Mr. Harry Bower was born at Queensbury, near Bradford in 1867. His father first taught him the rudiments of music, and at the age of ten Harry became a member of the village chapel choir (of which, by the way, he is now choir-master)
At this period two of his elder brothers were members of the Black Dike Band, and were anxious that their younger brother should follow in their footsteps. The soprano was his first choice, and after having got over the initial stages he joined the junior band. The conductor, however, thought that Mr. Bower would do better on the cornet, and consequently he started as third cornet player. It was not long before his ambition was rewarded, for within a brief space of eighteen months he was playing solo cornet.
In the year 1881 a vacancy occurred in the senior band for a third cornet player, and Mr. Bower was promoted to the post. At this period Mr, Fred Birkenshaw, who will be remembered as a great virtuoso, was solo cornet of the band, and Mr. Bower was fired with ambition to reach that state of efficiency when he would be good enough for assistant solo. Mr. Bower worked hard, and after passing through various stages his desire to become first assistant solo comet was realised.
This post he held until 1896, when he was raised to the post of bandmaster, which had been vacated by his brother, Mr. Phineas Bower. He was not long in making his presence felt in his new capacity, for in 1896 the band was very successful. During the two years they attended sixteen contests, and the result was fifteen first prices and one second. This procession of successes brought in. innumerable applications for terms, and Mr. Bower, who was secretary of the band as well as bandmaster, states; that between May 1st and August 31st, 1897, he replied to no fewer than 1,760 communications.
From the year 1896 to 1911 the number of engagements attended by the band was 2,187, all of which, with few exceptions, were under the conductorship of Mr Bower. One performance or which Mr. Bower is particularly proud is the contest at Blackpool in 1893. Here all professional players were debarred, and at the last moment Mr. Bower had to take the position of solo cornet. He was found quite equal to the task, and the band succeeded in winning first prize, £73 in cash (the largest cash prize ever won), and silver cup value £25.
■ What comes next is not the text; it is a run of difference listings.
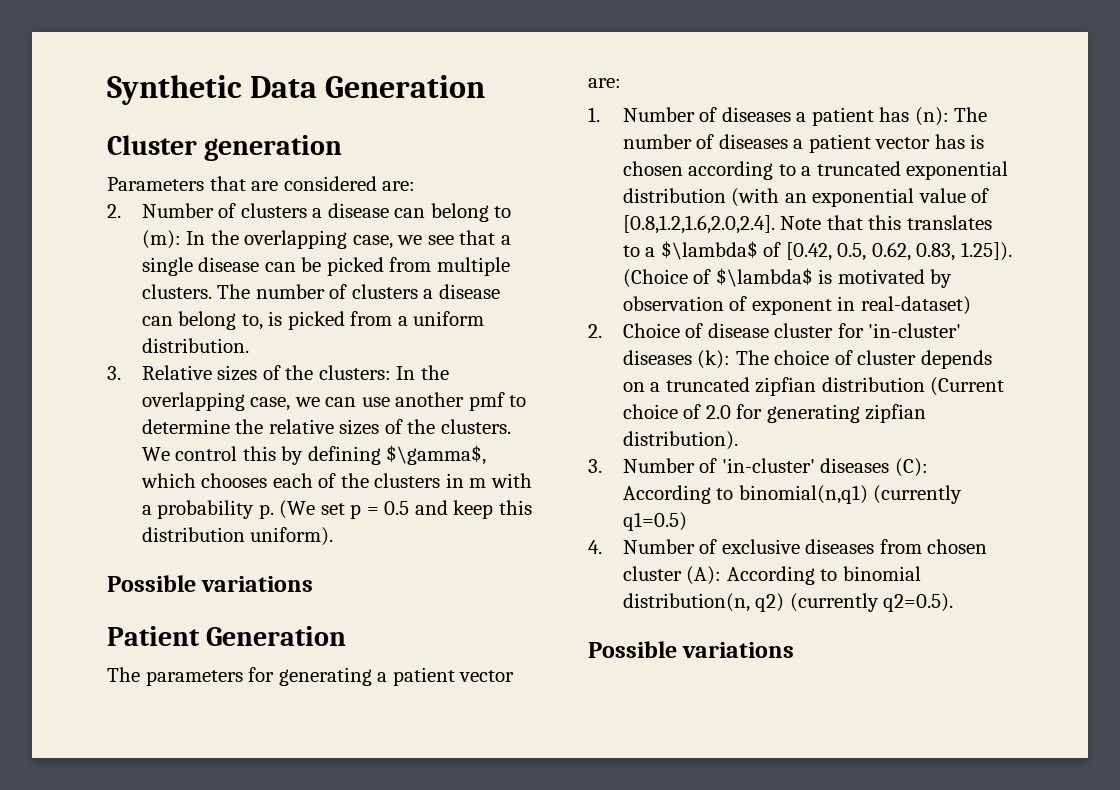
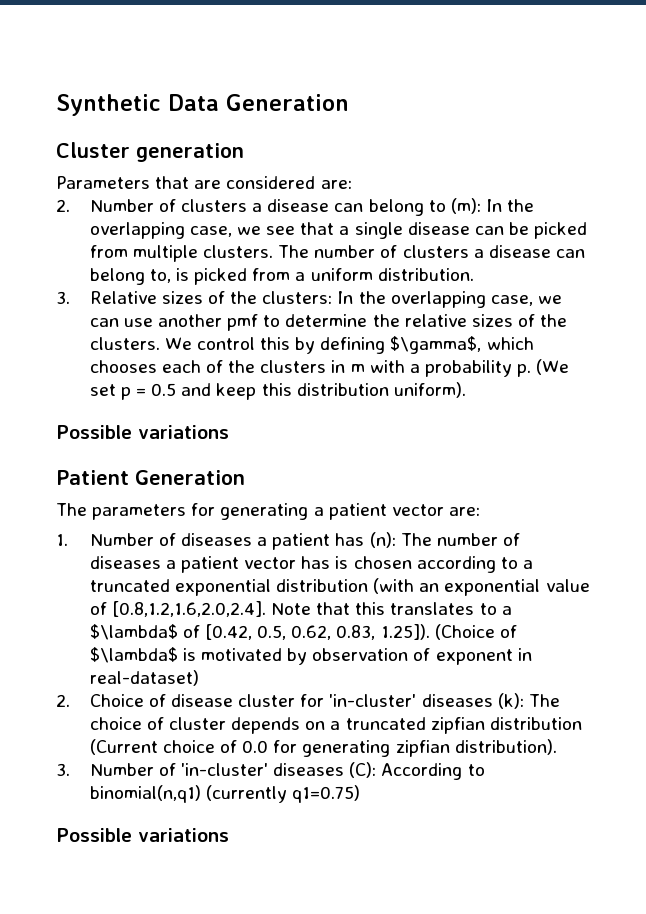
[705,405,731,419] 2.0 -> [242,740,269,753] 0.0
[622,512,687,531] [588,539,988,554] [622,566,921,585] [622,593,954,612] q1=0.5) // 4. Number of exclusive diseases from chosen cluster (A): According to binomial distribution(n, q2) (currently q2=0.5). -> [291,785,360,803] q1=0.75)

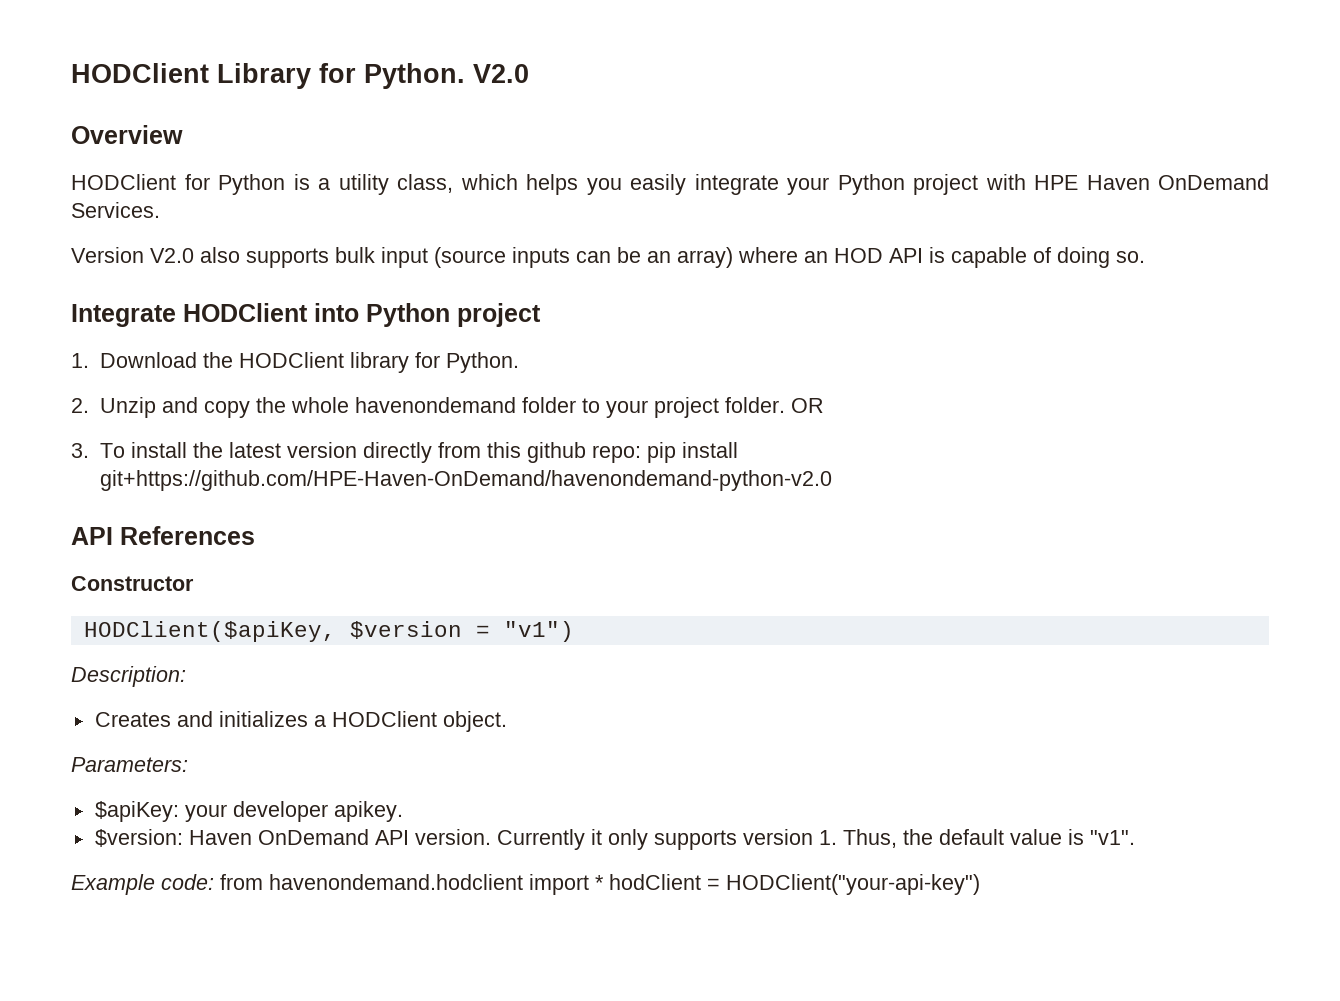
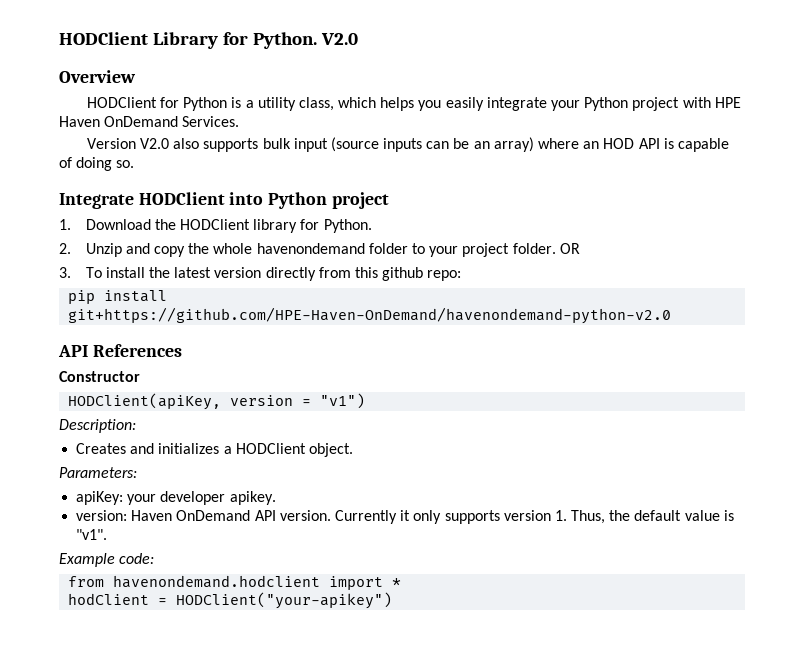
(641, 454) none -> (462, 275) //
[83,621,462,642] HODClient($apiKey, $version -> [68,393,294,410] HODClient(apiKey, version
[94,801,179,822] $apiKey: -> [76,491,124,505] apiKey:
[94,829,183,847] $version: -> [76,510,128,521] version:
(214, 882) none -> (155, 558) //
(604, 882) none -> (402, 582) //
[726,874,980,895] HODClient("your-api-key") -> [176,592,393,609] HODClient("your-apikey")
He has been the recipient of numerous medals, etc., perhaps the one which he values most highly is the first one given by The British Bandsman at Belle Vue. When Mr. Phineas Bower retired from the bandmastership of Black Dike Band, Mr. Harry Bower was unanimously requested to take the position. He took up the duties in the year 1896, and during that year the band acquitted itself well at all engagements, and finished the contest season by winning the first prize at Belle Vue. In 1897 the band was not among the prize winners at Belle Vue, and in the following year they did not compete. They had the honour of winning first prize in 1902, which was the Belle Vue Jubilee year.
In 1906 they went on their tour to America and Canada. Since Mr. Bower was appointed bandmaster in 1896, Black Dike Band have attended 63 contests, and won 35 first prizes, 11 seconds, 6 thirds. 2 fourths, 3 fifths, 1 sixth, 1 seventh, and on four occasions they have been unplaced. During this period the band has won the Thousand Guinea Cup at the Crystal Palace once, and also the Belle Vue Cup. On one or two occasions Mr. Bower has been called upon to conduct the band at contests on account of the unavoidable absence of the professional conductor, and on each occasion the band was awarded the premier prize.
The experience which, Mr. Bower has had under such fine teachers as Messrs., GIadney, Owen and Rimmer should now stand him in good stead.
If length of service is any qualification for the post of band trainer, then Mr. Bower should not be found wanting, for there are not many men who can claim to have had fifteen years as assistant solo cornet, and subsequently sixteen years as bandmaster of Black Dike Band, and intends in the future – should opportunities permit – to devote his spare time to the teaching of brass bands and also to enter the ranks of the adjudicating brigade. He should find plenty to do in both capacities.